Tout service a un coût. Est-ce que gratuit signifie bon service  et utilisation à bon escient ? Je pense que nous avons un débit qui n’est actuellement pas mal. Nous venons avec un troisième et un quatrième câble sous-marin de fibre optique. Il faut voir comment se servir de l’internet de façon plus concrète. Nous installons des bornes wifi à travers le pays et nous avons un projet de faire un petit village ‘wifi friendly’. Le ministère de l’Education distribue des tablettes tactiles dans les écoles et nous travaillons sur un projet de plateforme où les élèves pourront consulter leurs professeurs en ligne et où les parents pourront parler avec ces enseignants au lieu de se déplacer. Ces services sont de la valeur ajoutée.

Est-ce que le projet du Central Electricity Board de vendre des accès à l’internet via la fibre optique pourra tirer les prix vers le bas ?
Oui, je pense que les tarifs diminueront car on aura plus d’opérateurs et de services. Il y a aussi le projet de White Space de la Mauritius Broadcasting Corporation (ndlr : connexion à l’internet via les ondes hertziennes laissées vacantes après le passage à la télévision numérique) et la multiplication des spots wifi un peu partout.

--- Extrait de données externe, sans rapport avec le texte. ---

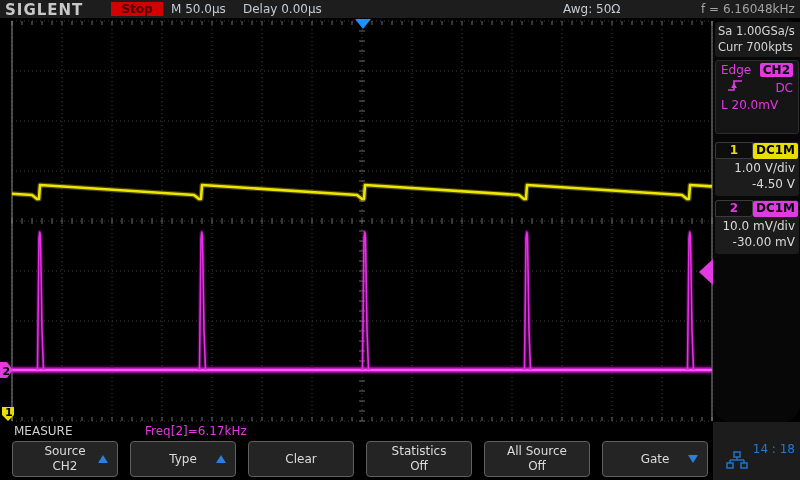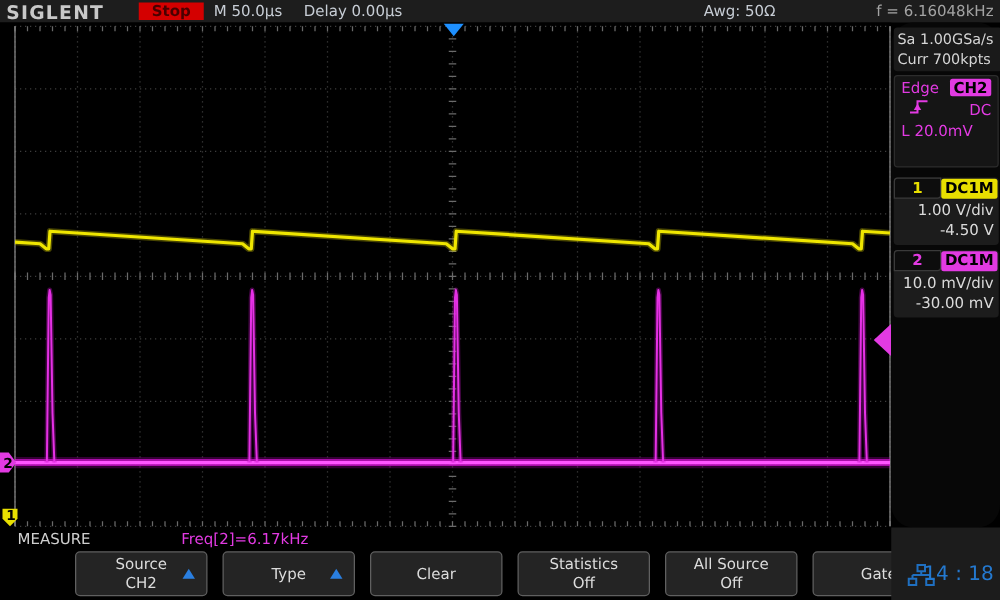"Source" .menu { margin-left: 48px -> none }
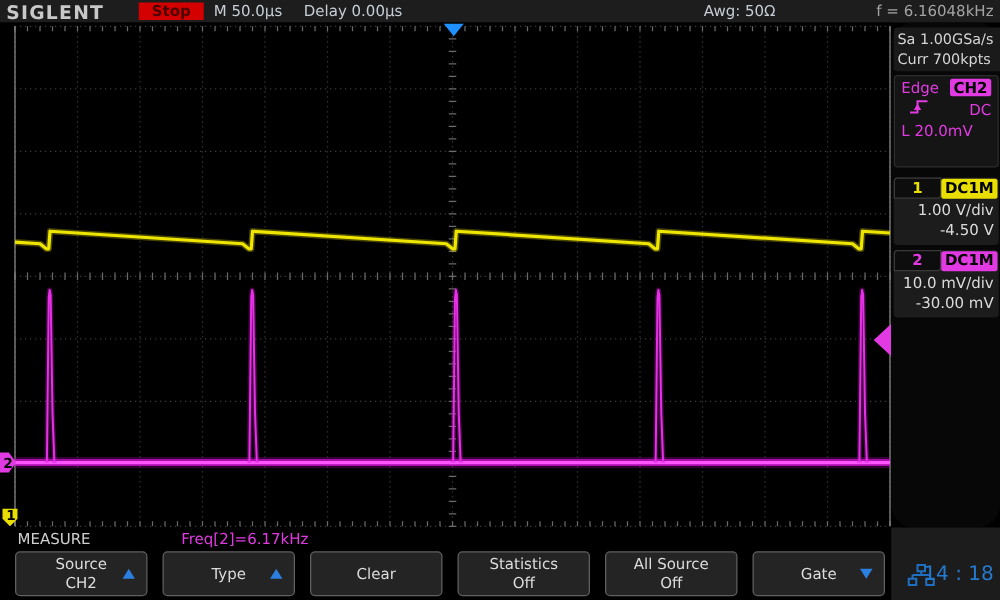"14 : 18" .clock { bottom: 12px -> 24px; font-size: 16px -> 12px }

Ainsi, les tarifs de l’internet vont baisser à travers la diversification de l’offre.

En attendant les chiffres officiels de Statistics Mauritius pour 2016, en 2015 le secteur des Technologies de l’Information et de la Communication (TIC) a enregistré une croissance de 5,4 et 7% de contribution au Produit Intérieur Brut. Quels sont les estimations pour 2016 et les objectifs pour 2017 ?
Sur un dossier plus technique. Afrinic, qui gère la distribution en Afrique des adresses IP, avertit qu’il est urgent de passer de l’Internet Protocol version 4 (IPv4) à l’Internet Protocol version 6 (IPv6) car on arrive à une saturation des adresses IPv4. On ne voit pas les opérateurs de télécommunication faire cette démarche. Est-ce que le ministère va un jour taper du poing sur la table afin de pouvoir développer de nouveaux services comme les objets connectés ?

Si demain il faut passer par là pour obtenir de nouveaux services, nous allons demander gentiment aux opérateurs de télécommunications pourquoi ils ne se penchent pas sur le problème. Ils ont certainement leurs raisons. Il n’est pas question d’avoir tel ou tel opérateur contre le gouvernement car tous les projets vont bénéficier au peuple mauricien. Sans ces opérateurs, nous ne pouvons rien faire et l’idéal, c’est qu’on travaille tous main dans la main.